OUR GENERAL PROCEDURES

At Polyviou Family Dentistry, we believe in the best standard of care possible for our patients. Each cleaning visit includes a free blood pressure screening, as well as a thorough oral cancer screening. We use the latest technology to comfortably remove tartar, stain and plaque. Necessary digital x-rays will be taken, so a proper diagnosis can be made regarding cavities and gum disease. Digital x-rays are also used to detect problem areas in the jawbone that can’t be detected on just a visual exam. An intraoral camera is also used to aid in detecting cavities or cracks in the teeth.

 

A “root canal” is a treatment used to repair and save a tooth that has become badly decayed or infected. The procedure entails removing the nerve and pulp of the tooth; after which, the inside of the tooth is cleaned and sealed.

The pulp, sometimes referred to as the “pulp chamber,” is the soft area within the center of the tooth.

The tooth’s nerve lies within root canals, which lie within the roots (also known as “legs”) of the tooth.
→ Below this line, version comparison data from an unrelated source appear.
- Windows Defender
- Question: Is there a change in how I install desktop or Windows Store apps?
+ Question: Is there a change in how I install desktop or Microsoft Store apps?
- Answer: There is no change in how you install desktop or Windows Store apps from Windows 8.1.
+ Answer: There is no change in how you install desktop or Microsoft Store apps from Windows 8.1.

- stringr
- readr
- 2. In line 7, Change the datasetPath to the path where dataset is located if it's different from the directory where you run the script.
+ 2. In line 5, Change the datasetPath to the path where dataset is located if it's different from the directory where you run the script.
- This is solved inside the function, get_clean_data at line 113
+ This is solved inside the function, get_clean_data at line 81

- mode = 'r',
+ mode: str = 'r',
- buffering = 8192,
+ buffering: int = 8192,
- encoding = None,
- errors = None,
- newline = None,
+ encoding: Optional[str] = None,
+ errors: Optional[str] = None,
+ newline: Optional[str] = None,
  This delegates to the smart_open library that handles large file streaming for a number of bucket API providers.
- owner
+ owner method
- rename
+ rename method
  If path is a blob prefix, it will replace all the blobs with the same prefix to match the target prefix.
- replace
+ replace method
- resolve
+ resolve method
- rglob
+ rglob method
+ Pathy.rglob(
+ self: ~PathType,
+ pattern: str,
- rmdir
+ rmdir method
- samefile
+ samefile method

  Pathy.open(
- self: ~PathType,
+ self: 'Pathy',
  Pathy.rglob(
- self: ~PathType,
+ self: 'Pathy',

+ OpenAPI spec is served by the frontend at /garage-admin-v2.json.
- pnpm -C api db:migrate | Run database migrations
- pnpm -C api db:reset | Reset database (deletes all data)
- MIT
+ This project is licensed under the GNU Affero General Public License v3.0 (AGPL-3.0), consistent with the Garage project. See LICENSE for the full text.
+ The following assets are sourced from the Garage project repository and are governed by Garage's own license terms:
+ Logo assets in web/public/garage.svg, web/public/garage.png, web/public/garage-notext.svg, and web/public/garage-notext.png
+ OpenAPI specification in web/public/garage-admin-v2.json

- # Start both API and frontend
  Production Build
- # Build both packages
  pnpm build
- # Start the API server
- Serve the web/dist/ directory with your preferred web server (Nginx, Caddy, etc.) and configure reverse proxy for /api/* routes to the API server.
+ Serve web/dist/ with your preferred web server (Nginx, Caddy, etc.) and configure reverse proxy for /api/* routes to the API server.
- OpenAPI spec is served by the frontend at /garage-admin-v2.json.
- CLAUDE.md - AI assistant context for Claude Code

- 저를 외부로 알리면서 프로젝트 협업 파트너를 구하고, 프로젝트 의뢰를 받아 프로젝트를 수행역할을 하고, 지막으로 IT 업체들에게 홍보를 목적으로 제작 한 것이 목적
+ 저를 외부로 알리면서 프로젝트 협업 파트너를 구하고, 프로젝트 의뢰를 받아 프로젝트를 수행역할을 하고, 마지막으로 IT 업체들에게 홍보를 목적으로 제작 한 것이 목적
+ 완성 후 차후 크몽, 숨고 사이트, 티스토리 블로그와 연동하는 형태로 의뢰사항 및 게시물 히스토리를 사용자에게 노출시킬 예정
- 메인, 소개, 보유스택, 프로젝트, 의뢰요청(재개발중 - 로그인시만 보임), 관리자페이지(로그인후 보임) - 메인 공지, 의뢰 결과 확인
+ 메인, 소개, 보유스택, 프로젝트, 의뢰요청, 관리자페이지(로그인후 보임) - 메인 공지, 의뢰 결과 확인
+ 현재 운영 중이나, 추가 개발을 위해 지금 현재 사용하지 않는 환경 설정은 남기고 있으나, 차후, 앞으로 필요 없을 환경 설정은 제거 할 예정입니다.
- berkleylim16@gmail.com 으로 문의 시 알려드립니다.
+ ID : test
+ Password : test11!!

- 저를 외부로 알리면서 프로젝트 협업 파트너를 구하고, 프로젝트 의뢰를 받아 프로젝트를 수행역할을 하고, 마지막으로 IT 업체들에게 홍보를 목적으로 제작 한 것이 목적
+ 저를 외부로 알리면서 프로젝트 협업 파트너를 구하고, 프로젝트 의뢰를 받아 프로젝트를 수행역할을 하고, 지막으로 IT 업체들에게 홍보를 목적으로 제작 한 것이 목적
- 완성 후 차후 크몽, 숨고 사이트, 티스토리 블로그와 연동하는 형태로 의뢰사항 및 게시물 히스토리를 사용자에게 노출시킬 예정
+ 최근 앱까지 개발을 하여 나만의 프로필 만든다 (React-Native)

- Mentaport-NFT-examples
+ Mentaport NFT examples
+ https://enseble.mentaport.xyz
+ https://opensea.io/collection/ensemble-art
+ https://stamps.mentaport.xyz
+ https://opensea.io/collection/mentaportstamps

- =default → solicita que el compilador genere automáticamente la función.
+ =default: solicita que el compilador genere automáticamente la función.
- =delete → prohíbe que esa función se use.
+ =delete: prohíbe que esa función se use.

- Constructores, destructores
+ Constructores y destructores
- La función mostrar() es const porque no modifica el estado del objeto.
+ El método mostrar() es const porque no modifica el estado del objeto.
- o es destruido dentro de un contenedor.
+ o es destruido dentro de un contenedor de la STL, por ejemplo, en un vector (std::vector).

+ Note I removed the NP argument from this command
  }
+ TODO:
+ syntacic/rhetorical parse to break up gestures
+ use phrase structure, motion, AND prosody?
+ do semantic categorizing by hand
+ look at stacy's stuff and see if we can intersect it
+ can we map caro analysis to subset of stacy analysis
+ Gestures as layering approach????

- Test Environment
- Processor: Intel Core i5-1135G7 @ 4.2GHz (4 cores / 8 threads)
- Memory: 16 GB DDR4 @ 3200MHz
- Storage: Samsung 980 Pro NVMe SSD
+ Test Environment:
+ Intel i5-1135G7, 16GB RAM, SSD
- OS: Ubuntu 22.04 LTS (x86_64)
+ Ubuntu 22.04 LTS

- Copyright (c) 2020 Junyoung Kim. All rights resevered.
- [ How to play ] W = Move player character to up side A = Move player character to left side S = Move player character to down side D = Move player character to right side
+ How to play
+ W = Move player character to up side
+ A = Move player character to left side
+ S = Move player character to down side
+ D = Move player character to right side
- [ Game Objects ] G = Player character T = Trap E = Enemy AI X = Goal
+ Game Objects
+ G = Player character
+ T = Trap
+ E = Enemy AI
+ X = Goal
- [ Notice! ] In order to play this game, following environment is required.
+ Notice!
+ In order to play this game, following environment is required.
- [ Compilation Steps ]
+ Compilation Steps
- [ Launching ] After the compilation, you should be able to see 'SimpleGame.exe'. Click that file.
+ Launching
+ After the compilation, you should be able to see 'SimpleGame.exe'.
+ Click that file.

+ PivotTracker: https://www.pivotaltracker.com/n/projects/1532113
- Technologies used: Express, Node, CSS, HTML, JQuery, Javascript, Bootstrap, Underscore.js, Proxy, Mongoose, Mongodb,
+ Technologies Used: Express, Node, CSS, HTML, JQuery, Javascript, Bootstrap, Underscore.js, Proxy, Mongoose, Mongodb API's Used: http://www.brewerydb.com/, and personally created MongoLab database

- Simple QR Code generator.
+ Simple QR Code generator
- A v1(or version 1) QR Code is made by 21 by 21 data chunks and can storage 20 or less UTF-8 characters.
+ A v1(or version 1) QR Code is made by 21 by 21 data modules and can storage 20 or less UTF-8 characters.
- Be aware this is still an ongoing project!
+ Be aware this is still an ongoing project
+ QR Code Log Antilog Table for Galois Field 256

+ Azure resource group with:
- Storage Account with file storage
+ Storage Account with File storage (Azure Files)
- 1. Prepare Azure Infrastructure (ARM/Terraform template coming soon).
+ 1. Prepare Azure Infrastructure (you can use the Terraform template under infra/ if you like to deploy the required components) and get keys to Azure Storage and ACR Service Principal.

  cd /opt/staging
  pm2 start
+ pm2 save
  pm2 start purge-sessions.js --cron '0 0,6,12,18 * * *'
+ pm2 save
The root canals travel from the tip of the tooth’s root into the pulp chamber, which also contains blood vessels and connective tissue that nourish the tooth.

A tooth’s nerve is not vitally important to a tooth’s health and function after the tooth has emerged through the gums. Its only function is sensory — to provide the sensation of hot or cold. The presence or absence of a nerve will not affect the day-to-day functioning of the tooth.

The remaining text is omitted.